__Week 1 __

__AM Mini-Course__: **General Mathematics
Background**

*Michael O'Nan, Rutgers University*

__PM Mini-Course__: **Graphs and Their
Applications**

*Deborah Bergstrand, Swarthmore College*

**Variety Sessions**

Monday - Recreation ID and Campus Tour

Tuesday - Ropes Course

Wednesday - "Piles of Tiles" by Joseph G. Rosenstein, Rutgers University

Thursday - "Careers in Mathematics" by Tony Chiappetta, Rutgers University
Career Services

**Evening Program**

Monday |
6:45 - 8:00 8:30 - 9:00 9:00 - 10:00 |
Open Recreation In-Hall Time to Unpack Community Standards, Ice Cream Social |

Tuesday |
6:30 - 8:00 8:00 - 10:00 |
Open Recreation Committee Meetings, Open Door Night |

Wednesday |
6:45 - 8:00 8:00 - 10:00 |
Open Recreation Board Games |

Thursday |
6:45 - 8:00 8:00 - 10:00 |
Open Recreation Movie Night |

*Monday, July 8
Day 1*

On our first day of math camp we arrived bright and early, ready and eager to learn discrete math. We walked to our first class at 8:45 to learn about logical connectives. After that, we went to lunch where many of us were pleasantly surprised by the cafeteria food. In the afternoon we started our mini-course on graph theory. After that session, we got a campus tour and a guidelines talk. Today was an overall excellent first day of the program.

*Tuesday, July 9
Day 2*

Today is the second day of math camp. After yesterday's self-introduction,
people are starting to know each other. Everyone is making friends quickly and
we are all impressed by the maturity level of all of our classmates. It's nice
to know there are people really like us in the world.

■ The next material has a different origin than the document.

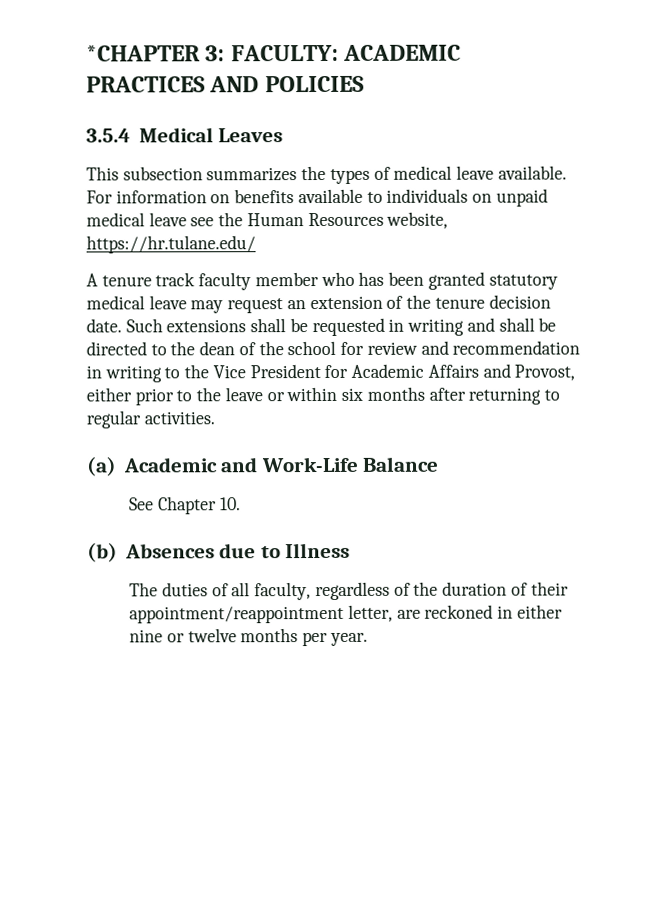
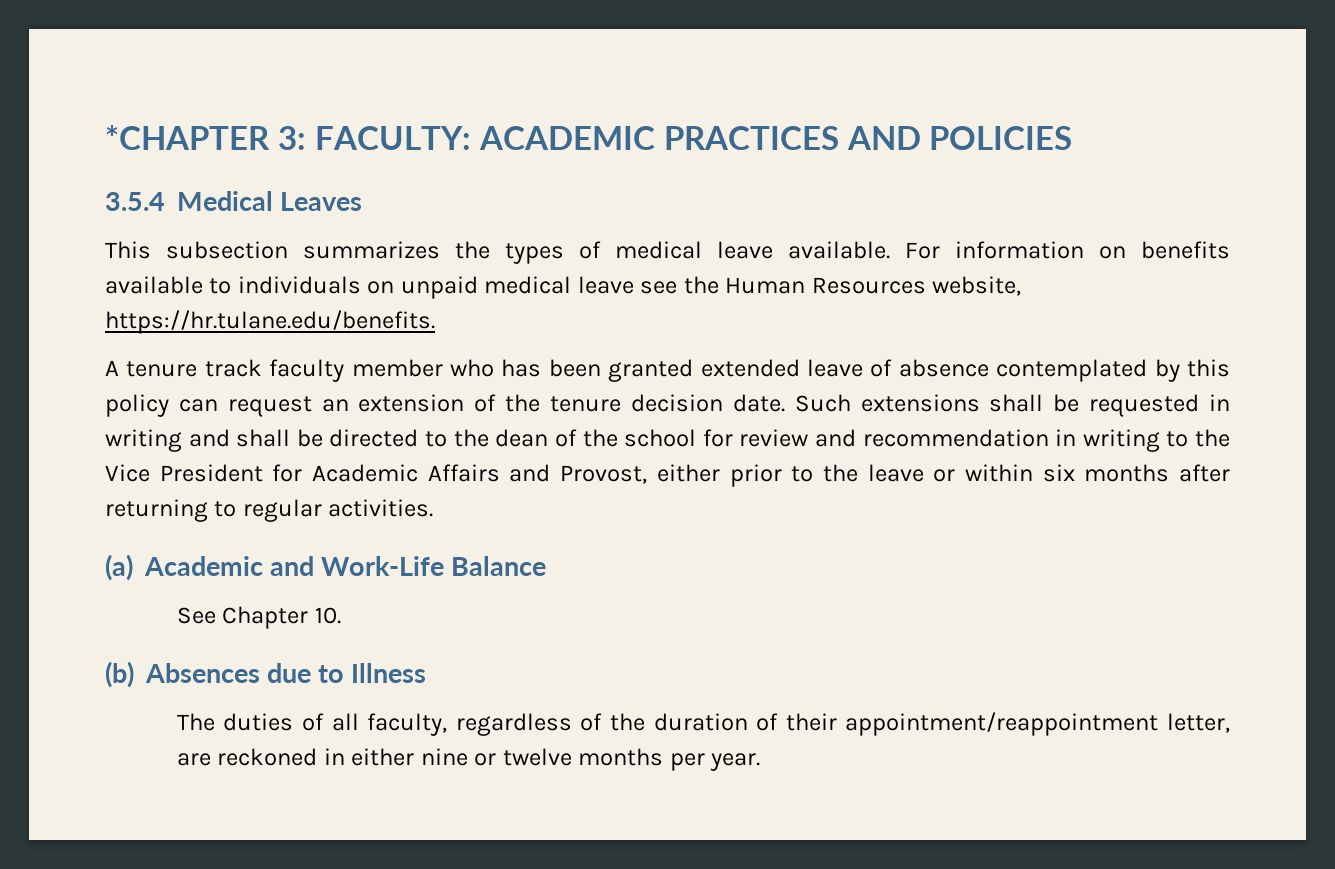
- For information on benefits available to individuals on unpaid medical leave see the Human Resources website, https://hr.tulane.edu/
+ For information on benefits available to individuals on unpaid medical leave see the Human Resources website, https://hr.tulane.edu/benefits.
- A tenure track faculty member who has been granted statutory medical leave may request an extension of the tenure decision date.
+ A tenure track faculty member who has been granted extended leave of absence contemplated by this policy can request an extension of the tenure decision date.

At morning, we had our breakfast. The meal was very good, there were lots of
combinations of food & fruit. After that, we had our morning lesson on basic
logic, and a bit of proving. Then, it's lunch, and the afternoon course: basic
concepts of graph theory. After that we had dinner.

If you read the schedule, then I bet you are wondering what is a "Ropes
Course". Well, it's a kind of mathematical problem in real life. Not just
math, also there is also science involved in it. Further, we had a committee
meeting, and an "Open Door Night", where one can go to others' suites
and chat with each other and play games

Oh, 11 o'clock already. OK, Lights out.

What a day!

*Wednesday, July 10
Day 3*

This is the third day we are here, but we already know each other pretty well. Today professor Rosenstein introduced the "piles of tiles" to us. He promised a $10 prize to the person who finds and explains the solution to this problem, so everyone wants to solve it. I doubt that everypone will get the answer, but if the prize was $100 or so, we would try harder to find the solution. In the evening we played board games. I won against Garrett in Monopoly, while other played the game of "Life."

*Thursday, July 11
Day 4*

Morning Class:

Professor O' Nan gave a lecture beginning with a solution to the one of the camp qualifying test questions about the number of queens necessary to attack an 6x6 chessboard. He showed that at most n-2 queens are necessary to an nxn board. Next he used the queens to attack certain rows and columns of the board, and then attacked the remaining squares diagonally. He used this method to show that 3 queens are sufficient to attack a 6x6 board, and 2 queens are insufficient. He also discussed factorials, Pascal's triangle, and binomial coefficients.

Afternoon Class:

Professor Bergstrand started the class by discussing the Art Gallery Theorem. This theorem answers the question of how many cameras are necessary to completely monitor a polygonal closed art gallery if the cameras are placed only at the art gallery. The theorem states that at most n/3 cameras are necessary where n is the number of vertices of the gallery. She proved it by triangulating the art gallery, coloring the vertices with three different colors, and placing cameras at the vertices of one color.

She also discussed Ramsey numbers. She asked, "Suppose you want to have a party where you are sure there are at least 3 people who are mutually acquainted or at least three people who are mutually strangers. She proceeded to prove 6 people are necessary. Next she discussed Ramsey numbers. These numbers are denoted r(x, y). r(x,y)=n, where Kn is the smallest K graph with the edges colored red or blue where there must be either a red Kx or a blue Ky.

Variety Session:

Tony Chiappetta discussed various careers in mathematics, and described the career services program, a program at most colleges that help students make decisions about their careers.

Evening:

The evening began with a barbeque outside the athletics center, followed by games of football and volleyball. Later in the evening, we watched the movie "A Beautiful Mind."

*Friday, July 12
Day 5*

In our morning class today, we had the first round of the Tour d' Euler, a
competition between our four teams to answer math questions as quickly as possible.
In our afternoon class Professor Bergstrand taught us about Eulerian, Hamilton,
directed, and pseudo graphs. (Very Interesting!) Afterwards we all said our
goodbyes and left for home for the weekend.